Munis de pancartes aux écriteaux sans concession, les manifestants ont pointé le laxisme du ministre en charge de la défense, Chérif Sy, et partant celui du gouvernement Christophe Joseph-Marie Dabiré. On pouvait ainsi lire «On ne confie pas la défense nationale à un amateur», une allusion au ministre de la défense et «Solhan, la honte du gouvernement burkinabè».

A l’occasion de cette marche, le coordonnateur, Abdoulaye Dicko a au nom des manifestants remis une note au gouverneur de région à l’attention du président du Faso.
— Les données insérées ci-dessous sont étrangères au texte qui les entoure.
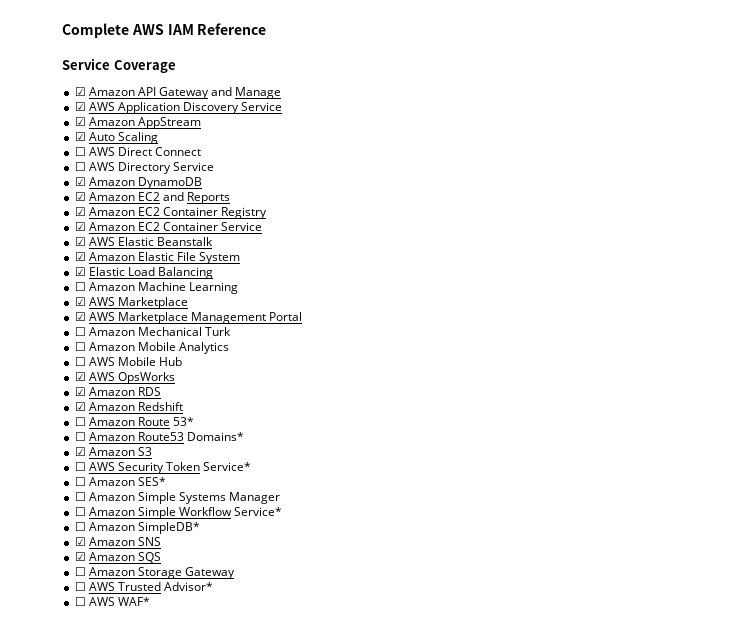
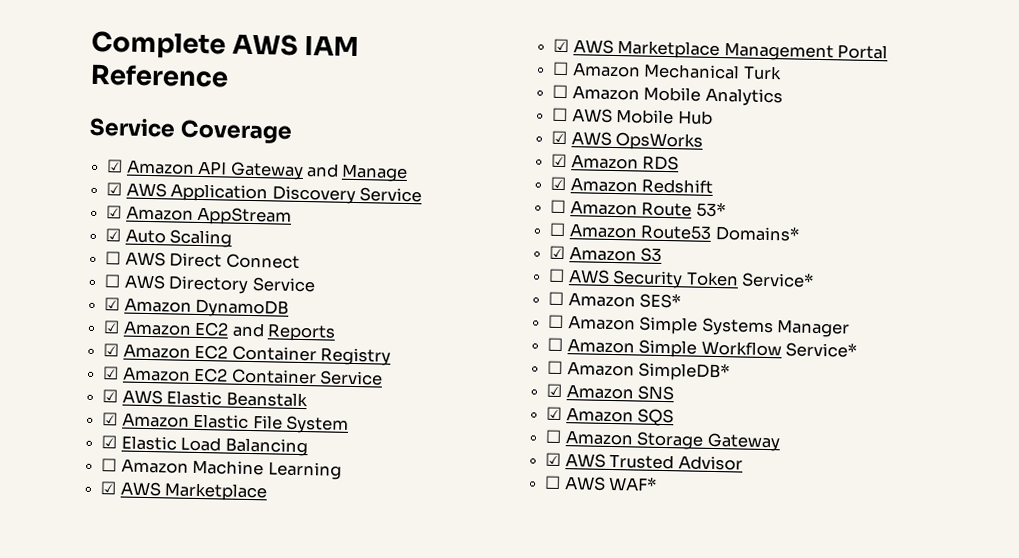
- ☐ AWS Trusted Advisor*
+ ☑ AWS Trusted Advisor

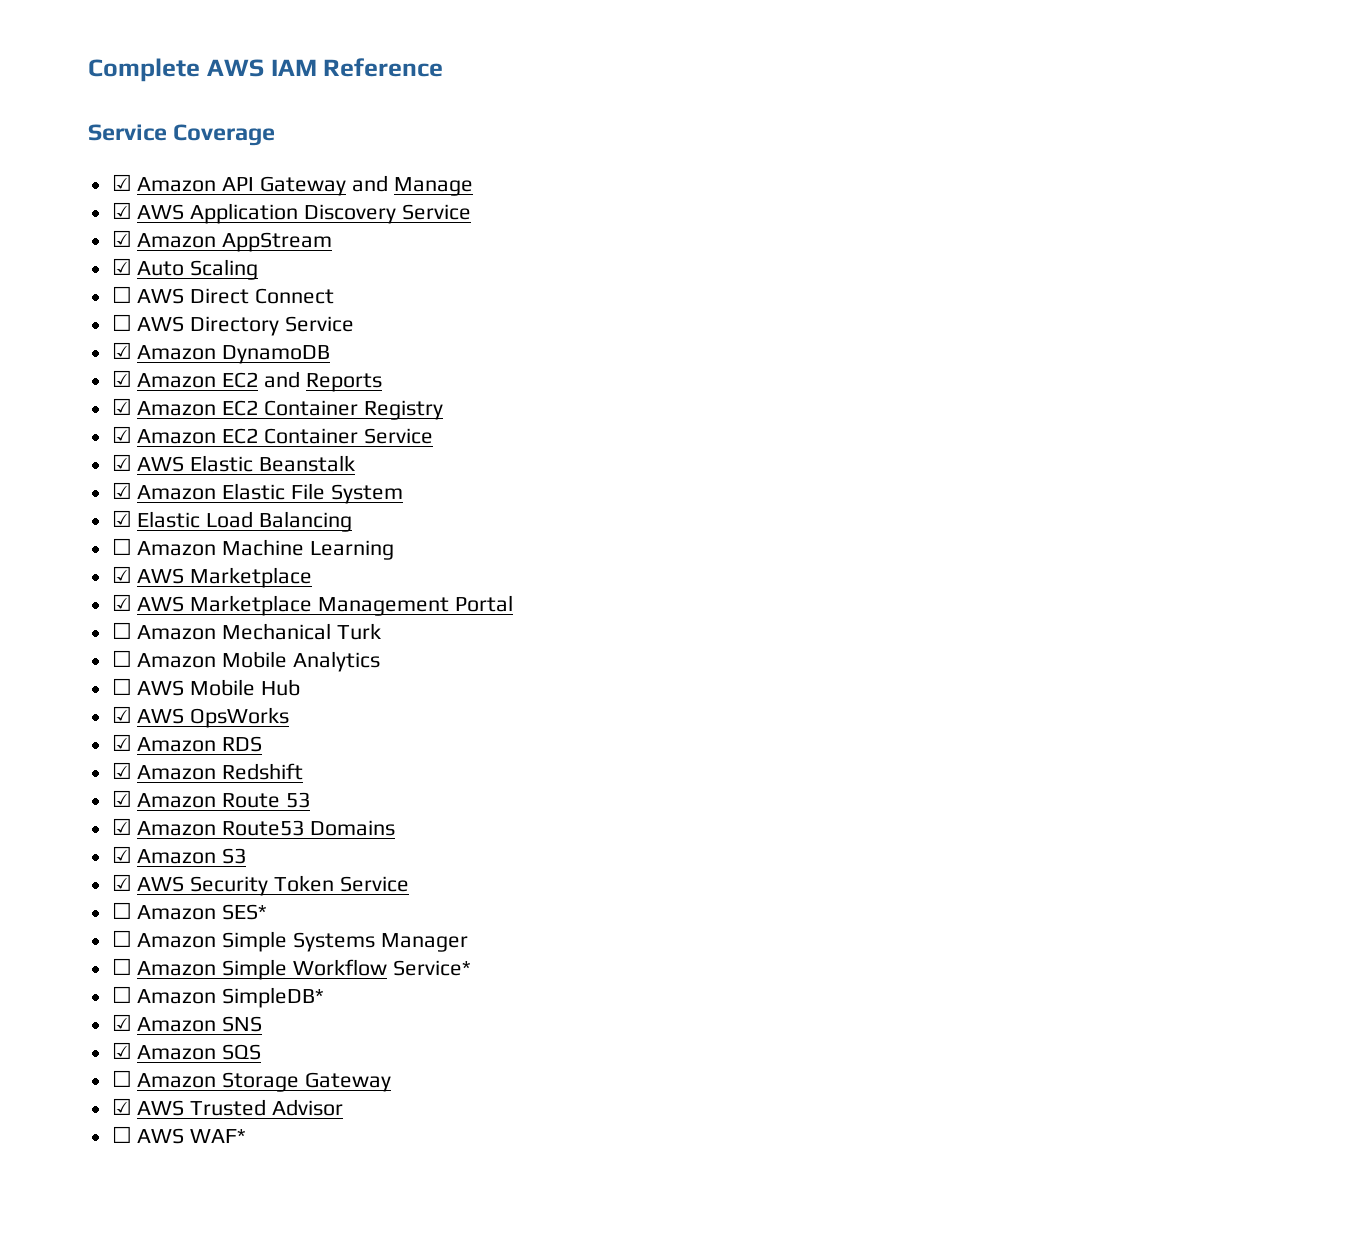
- ☐ Amazon Route 53*
- ☐ Amazon Route53 Domains*
+ ☑ Amazon Route 53
+ ☑ Amazon Route53 Domains
- ☐ AWS Security Token Service*
+ ☑ AWS Security Token Service

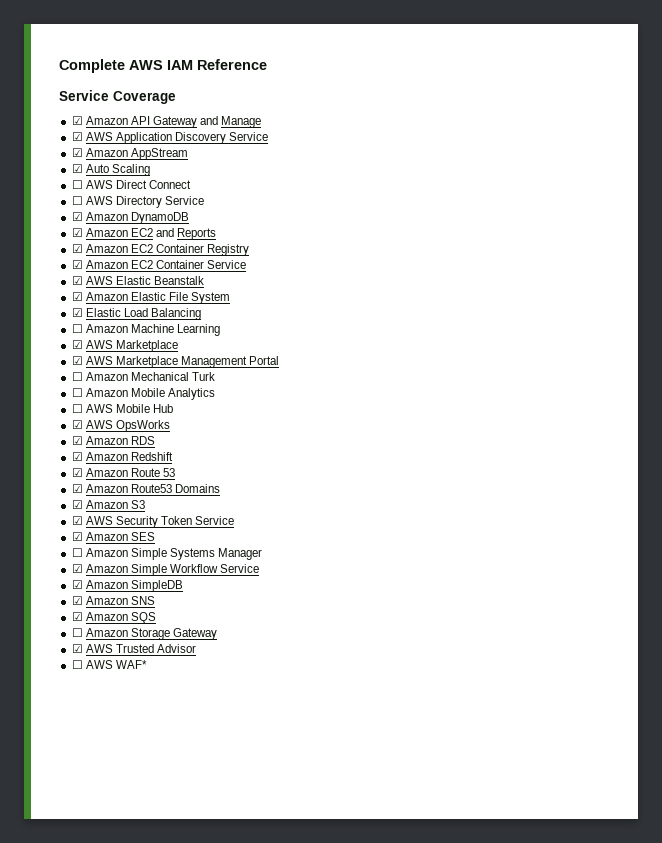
- ☐ Amazon SES*
+ ☑ Amazon SES
- ☐ Amazon Simple Workflow Service*
- ☐ Amazon SimpleDB*
+ ☑ Amazon Simple Workflow Service
+ ☑ Amazon SimpleDB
Note dans laquelle, ils exprime leur colère au chef de l’Etat, s’étonnant comme beaucoup d’observateurs que malgré la présence des forces de défense à Sebba (14 km de Solhan), des terroristes aient pu, durant 2 heures, exécuter 132 personnes et incendiés des maisons.

Faut-il le préciser, depuis l’attaque de Solhan, considérée comme la plus meurtrière depuis que les terroristes tentent de mettre le septentrion burkinabè sous coupe réglée, le président du Faso n’a ni fait de discours à la nation, ni sanctionné, ni exigé une enquête afin de comprendre pourquoi les forces de défense n’ont pas réagi. Ce qui en rajoute à la colère et au pessimisme des populations quant à la capacité du régime à faire face à la situation.